The Builder laughed again, this time genuinely.
“I can see the true resemblance between you and your daughter, now. And why the Builder database warned about you.”
“You’re not afraid of an old woman now, are you?” she asked.
“No. We've never been afraid.”
Kid Stuff
“Oh, I guess that’s why your arm keeps falling off…” Mira muttered to herself, as if it weren’t pertinent information to the boy whose shoulder that she was probing around in.
Arlo turned to her. “Can you tell me why?”
“The socket’s all messed up. Probably from when I… y’know, tore your arm off and all…”
Why didn’t you check for that before trying to shove my arm back into place then…? is what he wanted to say.
“Lavinia can fix that,” he said instead. “What about my memory problems, though?”
Mira shrugged. “I dunno, open your faceplate and let me see if your brain’s messed up.”
“Open my… What?”
“Your faceplate.”
“What does that mean?” he asked.
“Here, like this.”
Mira closed her eyes and Arlo watched, eyes wide in horror, as her jaw split in half at her chin. The two halves spread open and the front of her skull, detached, lifted up to expose the inside of her head. Arlo held up a hand in front of his face to block the brightness of a central pulsating sphere within. That central core was bolstered by the countless tiny blue chips that lined every internal surface. A few of the chips here and there were dark, likely burned out long ago.

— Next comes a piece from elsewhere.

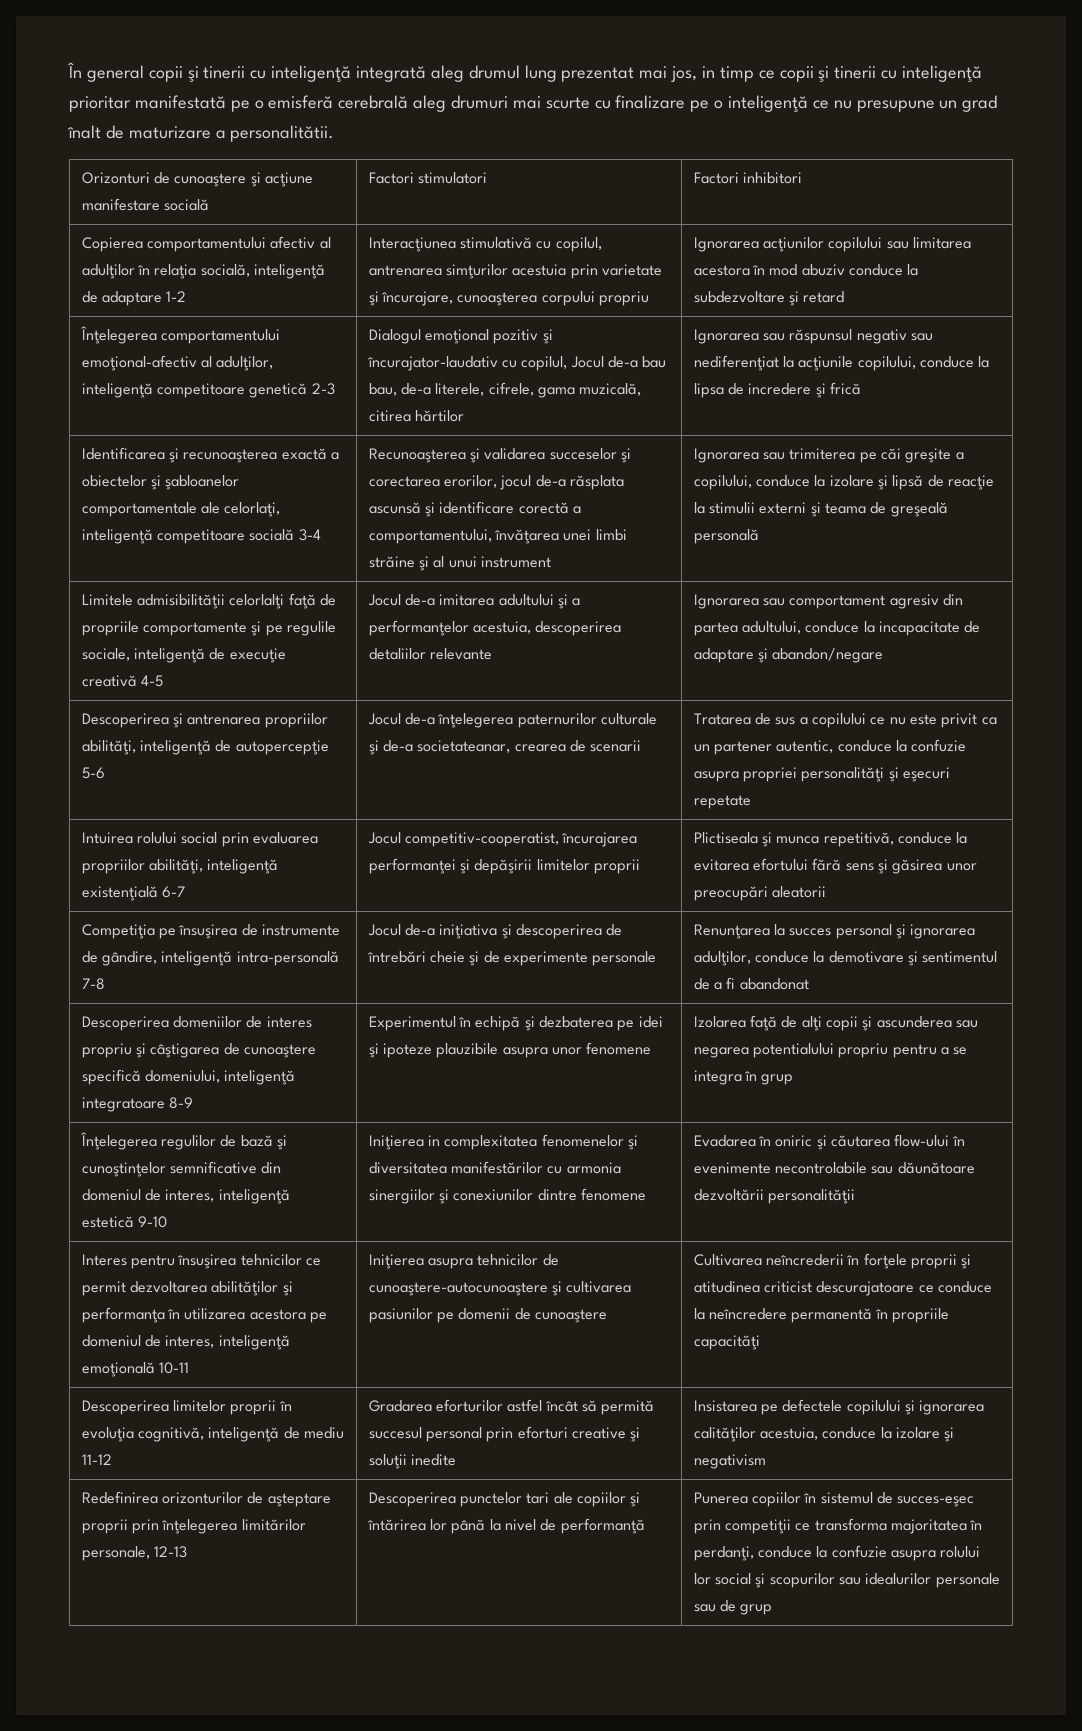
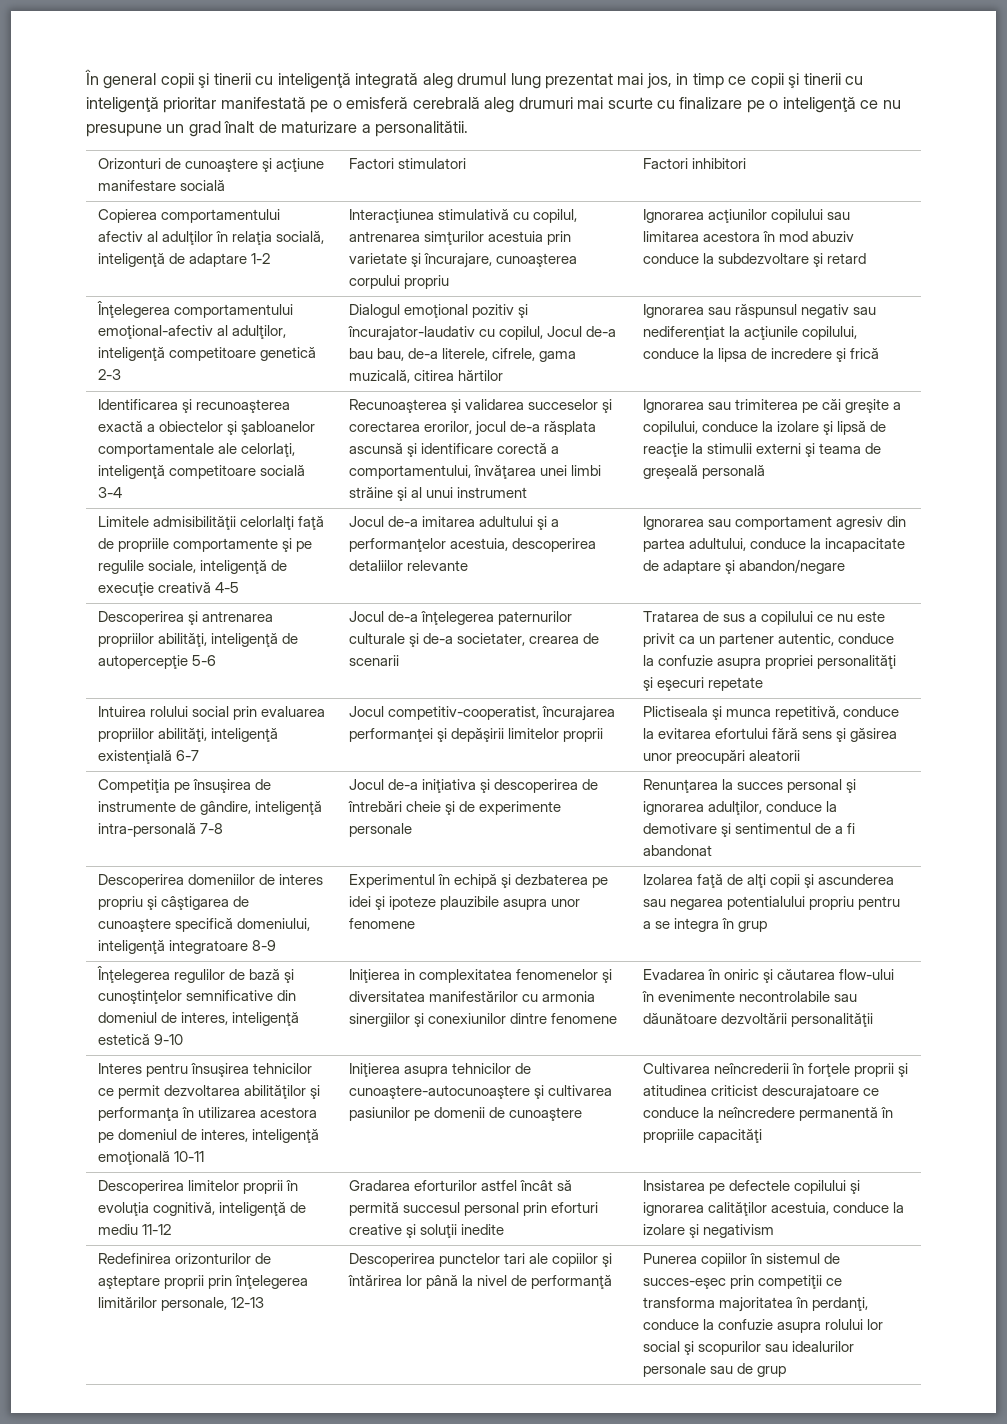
- Jocul de-a înţelegerea paternurilor culturale şi de-a societateanar, crearea de scenarii
+ Jocul de-a înţelegerea paternurilor culturale şi de-a societater, crearea de scenarii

“This is what I mean,” she said, despite the lack of a mouth or tongue.
“What is all that…?” Arlo asked.
“Well, the part in the middle is where the thinking stuff happens. And, um…” she pointed to a patch of blue chips near the central left of her head, “I think those are the memory parts. No, no, wait, those are over here.”
She pointed to the other side, before all parts of her face set back into place. In less than half a second, Mira returned to looking like a young girl instead of an abyssal horror. Is that what I look like inside too…?
“Okay, now you do it.”
“M-Me?” he stammered. “I don’t… I don’t know how to do that, even if I wanted to.”
“You don’t have to ‘know’ how to do it. You just… do it,” she said, tilting her head to the side.
Arlo closed his eyes and tried to—to picture his own face opening like hers did. Nothing happened.
“… Are you doing it?” Mira said.
“I’m trying.”
“You don’t need to try, you need to—Here, let me help,” Mira said, reaching out.
“H-Hey, stop it!”
Lavinia came upstairs from the garage workshop to the sound of their arguing. When there was just Arlo living in her house it was usually quiet, but now… She was still getting used to being a parent to one child, now there were two. Was Mira really going to live with them from now on?
“What are you two—”
She got to the living room—for the second time that day—just in time to see Mira pulling on Arlo’s cheeks while the boy tried pushing her away. They both went tumbling to the floor in the effort, and Lavinia hurried over.
“Are you two okay?” she asked. “What were you doing?”
Mira sat up and looked at Arlo. He looked at her. Then she started laughing, a light giggle that sounded like glasses clinking together. It spread to Arlo who laughed with her—one of the few times Lavinia actually heard that from him. She smiled and went off to her room as they stayed together on the rug; they were doing just fine on their own.